# Nike Sales Data Exploratory Data Analysis (EDA) Project

This project demonstrates a professional EDA workflow using a real-world Nike sales dataset.
It covers data exploration, cleaning, analysis, and insight generation—ideal for showcasing Python, pandas, and analytical skills to employers.

**Author:** Samrah Far

## 📌 Table of Contents
1. [Project Overview](#project-overview)
2. [Importing Libraries](#importing-libraries)
3. [Loading the Dataset](#loading-the-dataset)
4. [Initial Data Exploration](#initial-data-exploration)
5. [Data Cleaning](#data-cleaning)
6. [Univariate Analysis](#univariate-analysis)
7. [Bivariate Analysis](#bivariate-analysis)
8. [Handling Outliers](#handling-outliers)
9. [Feature Scaling / Transformation](#feature-scaling--transformation)
10. [Insights & Business Recommendations](#insights--business-recommendations)
11. [Conclusion](#conclusion)


## 1. Project Overview <a name="project-overview"></a>

This project demonstrates advanced Exploratory Data Analysis (EDA) using Nike Sales data.

**Objectives:**
- Uncover trends and data quality issues
- Extract actionable insights
- Support business decisions with analytics

## 2. Importing Libraries <a name="importing-libraries"></a>

In [None]:
import pandas as pd                # Data manipulation and analysis
import matplotlib.pyplot as plt    # Data visualization
import seaborn as sns              # Enhanced statistical plots
import scipy.stats as stats        # Statistical tools
import numpy as np                 # Numerical computing

sns.set(style="whitegrid")
plt.rcParams['figure.figsize'] = (10, 6)

## 3. Loading the Dataset <a name="loading-the-dataset"></a>

In [None]:
# Load the sales data
df = pd.read_csv('Nike_Sales_Uncleaned.csv')

In [None]:
# Preview the first few rows
df.head()

In [None]:
# Preview the last few rows
df.tail()

## 4. Initial Data Exploration <a name="initial-data-exploration"></a>

In [None]:
# Inspect data types, missing values, and overall structure
df.info()

In [None]:
# Generate summary statistics for numeric columns
df.describe()

In [None]:
# Missing values per column
df.isnull().sum()

## 5. Data Cleaning <a name="data-cleaning"></a>

In [None]:
# Remove rows where critical numeric data is missing (Units_Sold or MRP)
df_clean = df.dropna(subset=['Units_Sold', 'MRP']).copy()

In [None]:
# Fix inconsistent date formats in 'Order_Date'
def parse_date(date):
    if pd.isnull(date):
        return np.nan
    for fmt in ("%Y-%m-%d", "%d-%m-%Y", "%Y/%m/%d", "%d/%m/%Y", "%d-%m-%y", "%Y-%d-%m"):
        try:
            return pd.to_datetime(date, format=fmt)
        except:
            continue
    return pd.to_datetime(date, errors='coerce')

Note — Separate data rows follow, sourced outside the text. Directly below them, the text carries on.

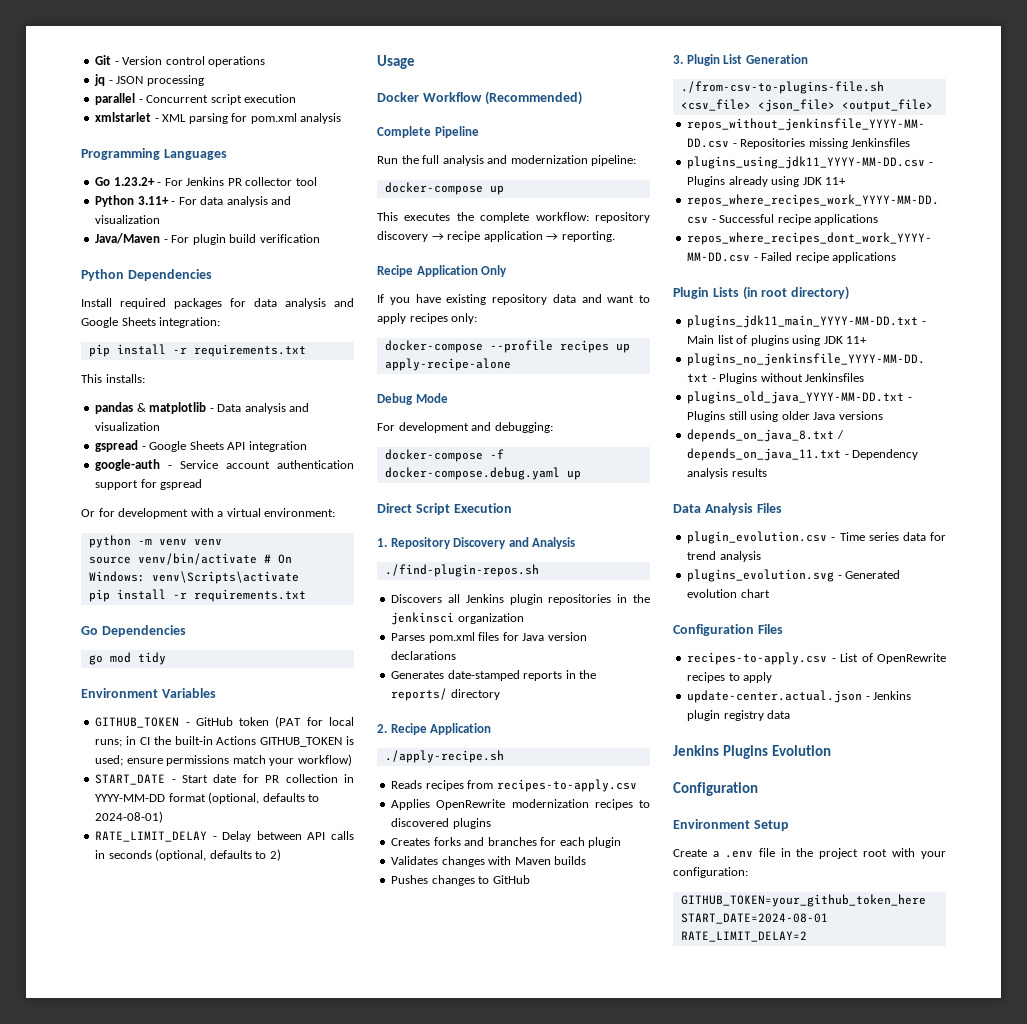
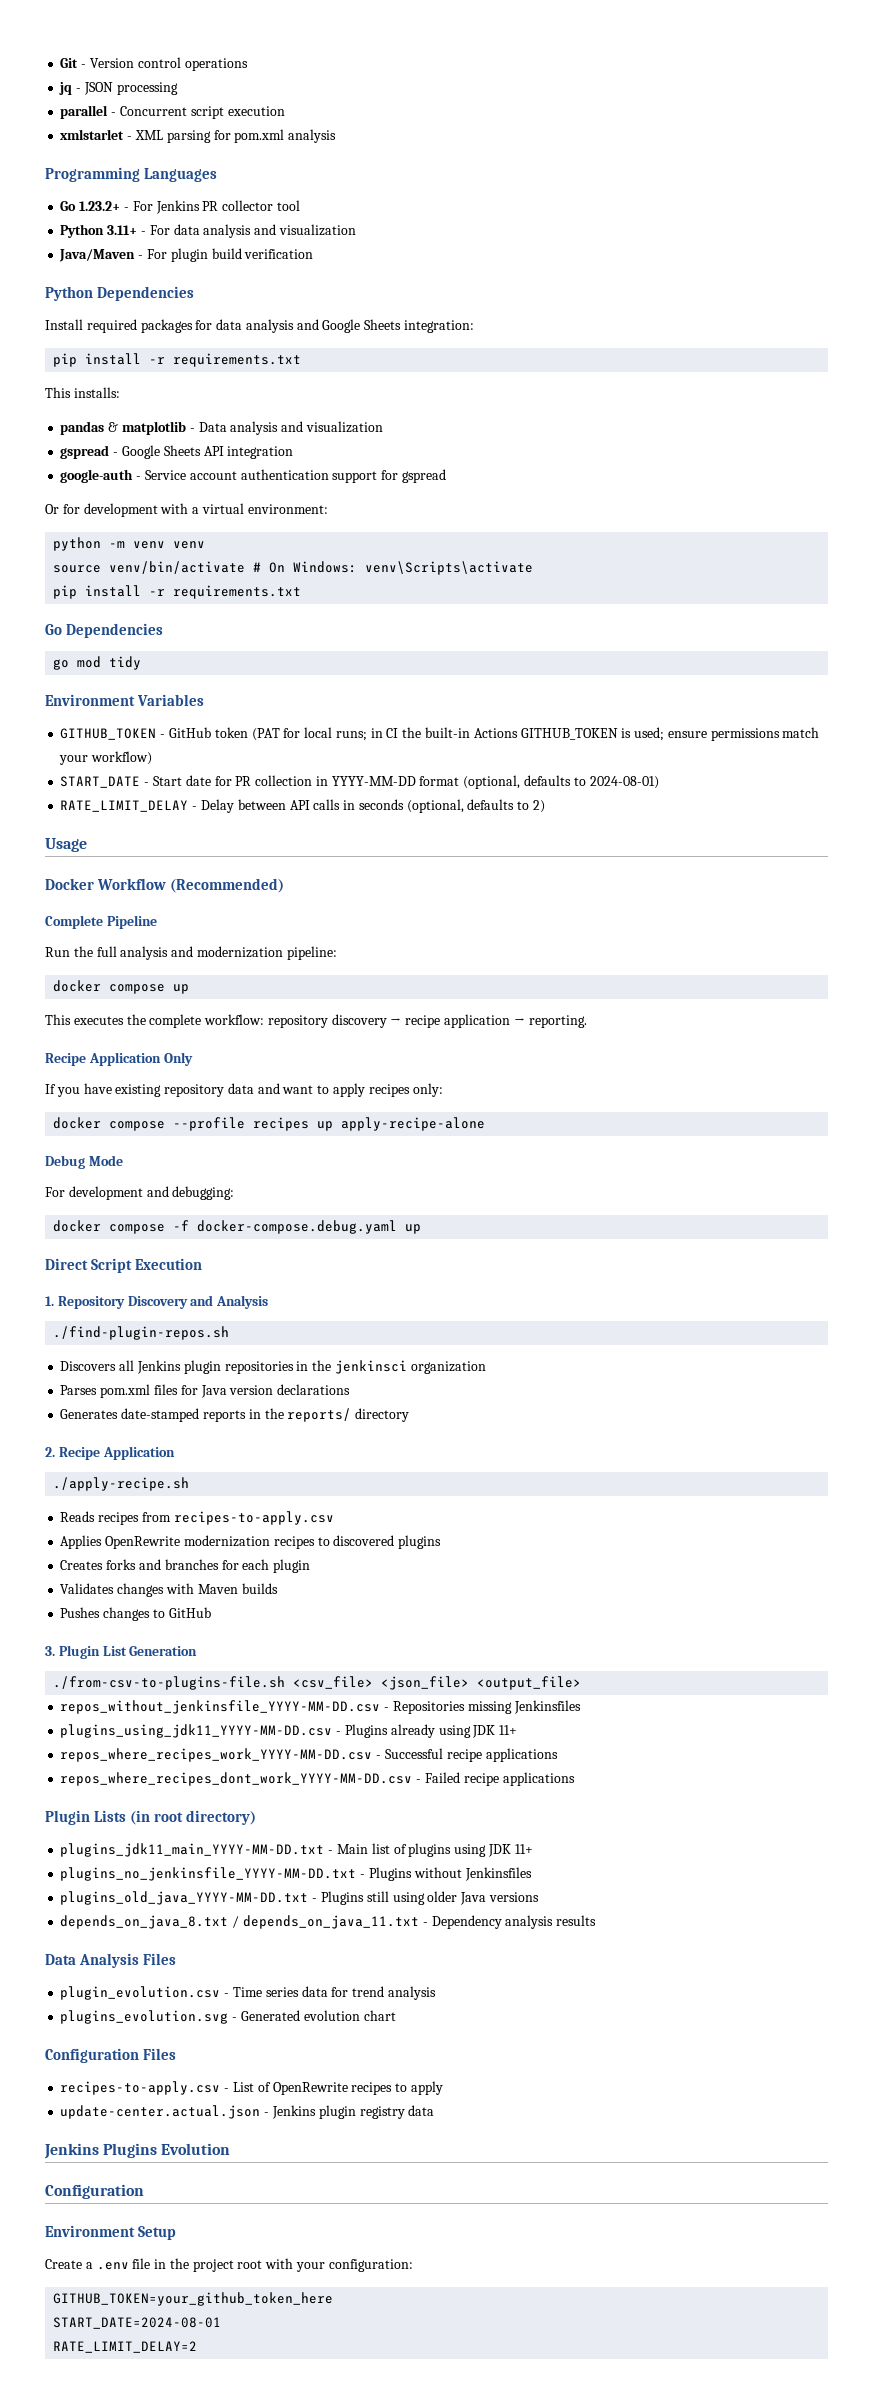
- docker-compose up
+ docker compose up
- docker-compose --profile recipes up apply-recipe-alone
+ docker compose --profile recipes up apply-recipe-alone
- docker-compose -f docker-compose.debug.yaml up
+ docker compose -f docker-compose.debug.yaml up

df_clean['Order_Date'] = df_clean['Order_Date'].apply(parse_date)

In [None]:
# Fill missing Discount_Applied with 0 (assume no discount)
df_clean['Discount_Applied'] = df_clean['Discount_Applied'].fillna(0)

# Fill missing Size with 'Unknown'
df_clean['Size'] = df_clean['Size'].fillna('Unknown')

# Standardize region names to title case
df_clean['Region'] = df_clean['Region'].str.title()

## 6. Univariate Analysis <a name="univariate-analysis"></a>

In [None]:
# Distribution of Units_Sold
sns.histplot(df_clean['Units_Sold'], bins=20, kde=True, color='skyblue')
plt.title('Distribution of Units Sold')
plt.xlabel('Units Sold')
plt.ylabel('Frequency')
plt.show()

In [None]:
# Distribution of Profit
sns.histplot(df_clean['Profit'], bins=20, kde=True, color='salmon')
plt.title('Distribution of Profit')
plt.xlabel('Profit')
plt.ylabel('Frequency')
plt.show()

In [None]:
# Top 10 products by units sold
top_products = df_clean.groupby('Product_Name')['Units_Sold'].sum().sort_values(ascending=False).head(10)
print("Top 10 Products by Units Sold:\n", top_products)

In [None]:
# Count of sales by region
region_counts = df_clean['Region'].value_counts()
sns.barplot(x=region_counts.index, y=region_counts.values, palette="viridis")
plt.title('Number of Sales by Region')
plt.xlabel('Region')
plt.ylabel('Number of Sales')
plt.xticks(rotation=45)
plt.show()

## 7. Bivariate Analysis <a name="bivariate-analysis"></a>

In [None]:
# Correlation heatmap
corr = df_clean[['Units_Sold', 'MRP', 'Discount_Applied', 'Revenue', 'Profit']].corr()
sns.heatmap(corr, annot=True, cmap='Blues')
plt.title('Correlation Heatmap')
plt.show()

In [None]:
# Profit by Product Line
sns.boxplot(x='Product_Line', y='Profit', data=df_clean)
plt.title('Profit by Product Line')
plt.xlabel('Product Line')
plt.ylabel('Profit')
plt.xticks(rotation=45)
plt.show()

In [None]:
# Revenue by Region
sns.boxplot(x='Region', y='Revenue', data=df_clean)
plt.title('Revenue by Region')
plt.xlabel('Region')
plt.ylabel('Revenue')
plt.xticks(rotation=45)
plt.show()

In [None]:
# MRP vs Profit scatter plot
sns.scatterplot(x='MRP', y='Profit', data=df_clean, alpha=0.6)
plt.title('MRP vs Profit')
plt.xlabel('MRP')
plt.ylabel('Profit')
plt.show()

## 8. Handling Outliers <a name="handling-outliers"></a>

In [None]:
# Detect outliers in Profit using Z-score
z_scores = np.abs(stats.zscore(df_clean['Profit']))
outlier_threshold = 3
outliers = df_clean[z_scores > outlier_threshold]
print(f"Detected {len(outliers)} outlier rows in Profit (Z-score > {outlier_threshold})")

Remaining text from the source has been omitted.